うん、周りにいっぱい人はいたけど誰も友達と心から呼べない時点で確かにボッチだ。
「うん、そうだったみたい」
情けない顔でビーノ君を見返したら今度はビーノ君が戻ってきておずおずと私の頭を撫でてくれた。
「兄ちゃんがいるから大丈夫かもしれねえけど俺も友達になってやるから心配するな」
ああああ。
ビーノ君を励ますつもりがビーノ君に励まされてるよ、私。
「ああ、あゆみはボッチだから俺と一緒に慰めてやってくれ」
気がつくと黒猫君がドアのところからニヤニヤしながら見てる。
「ひ、ひどい」
私の文句を完全に無視して黒猫君がこっちに来る。
「菜園は厩の横の空き地を使っていいとさ。厨房もまずはゴミ野菜からもらえるように手配できた。畑はヴィクが新兵に作らせるってさ」
「黒猫君は新兵の皆さんのアイドルだもんね」
すねて嫌味を言う私を関係なく抱き上げながら黒猫君が報告してくれる。
「ビーノ、こいつ連れてしばらく出て来るがお前らだけで大丈夫か? 昼はヴィクが一緒に食堂に行ってくれるって言ってた。ここに迎えに来る。もういなくなろうなんて考えるなよ」
「分かった。おとなしくしてるよ。
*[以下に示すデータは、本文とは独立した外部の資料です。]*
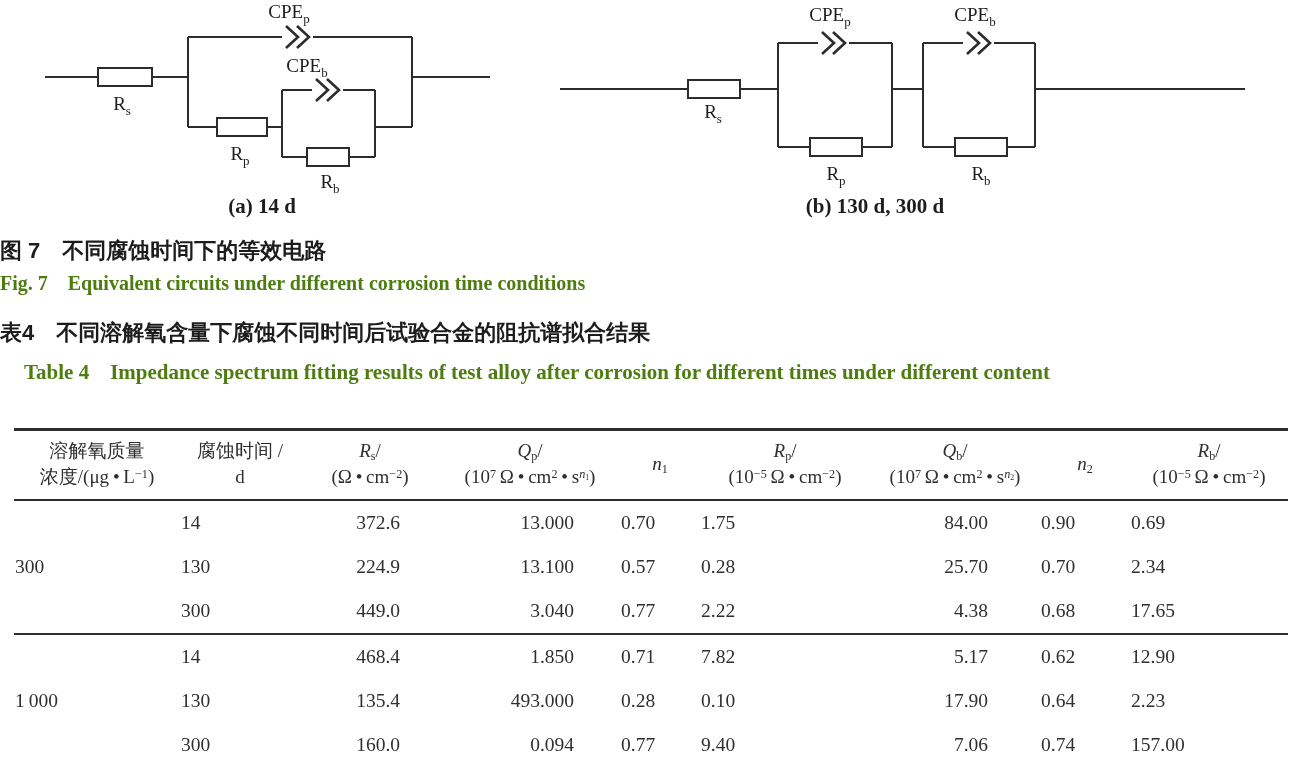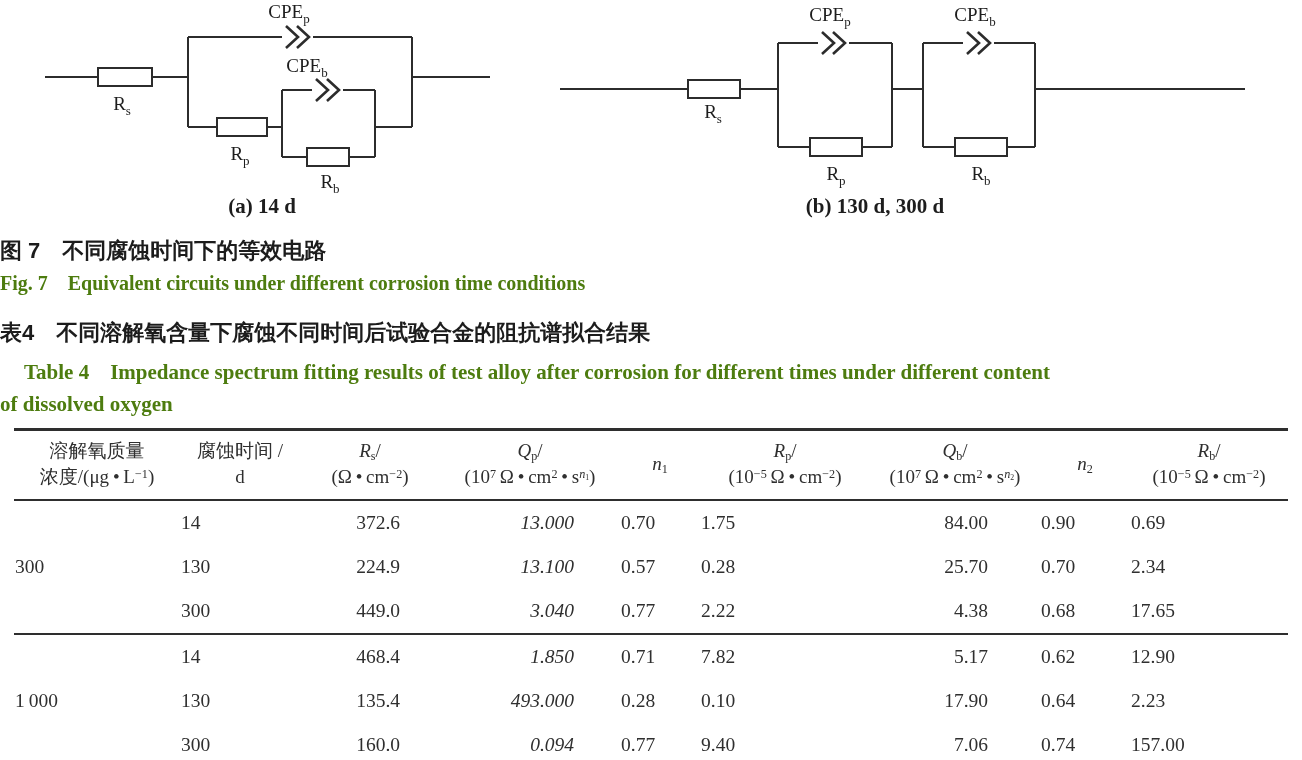"of dissolved oxygen" div.cap { html: <div>of dissolved oxygen</div> -> none }
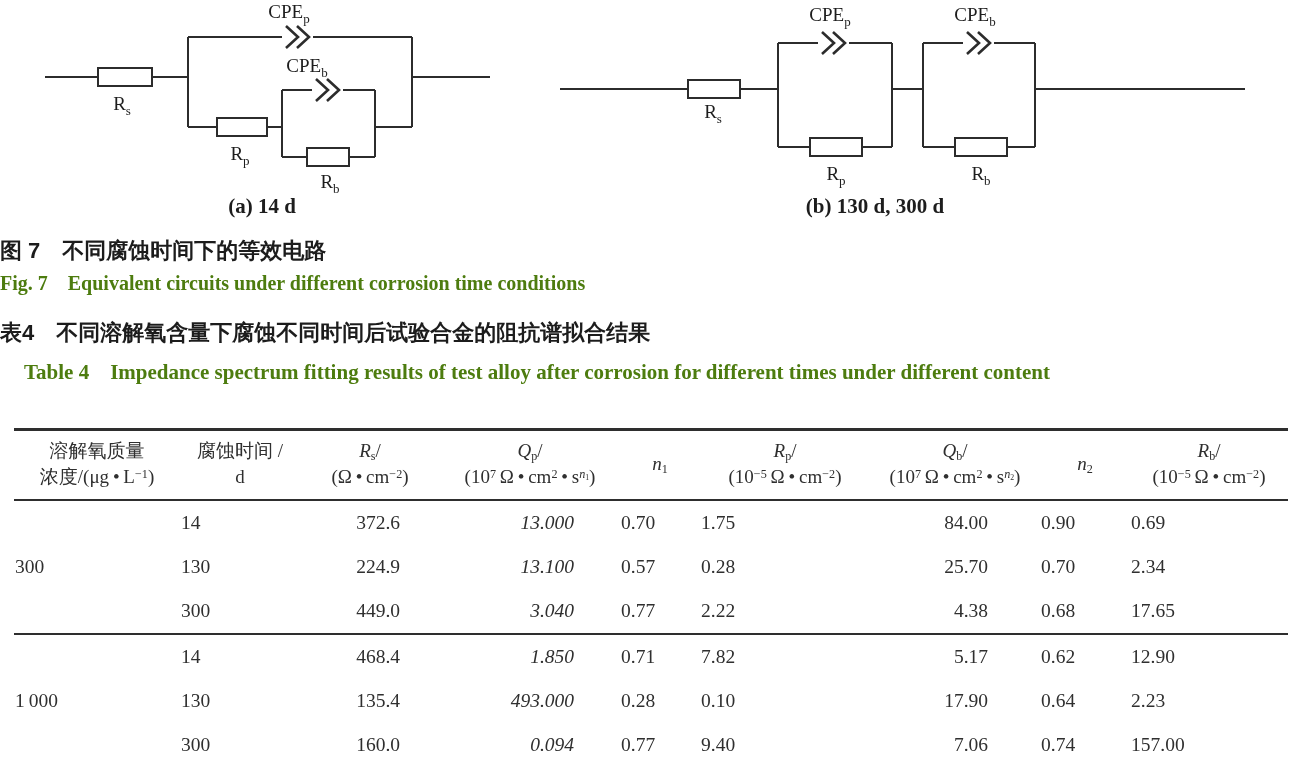"13.000" .dtable td.ra4 { font-style: italic -> none }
ボッチの姉ちゃん置き去りにできねえし」
うう。私はボッチで決定らしい。
それでもビーノ君がここに一緒にいることに納得してくれたのはすごく嬉しいからもういいや。
「じゃあ行ってくる」
そういって。黒猫君に連れられて城門を抜けた私たちは街の横の山へと向かった。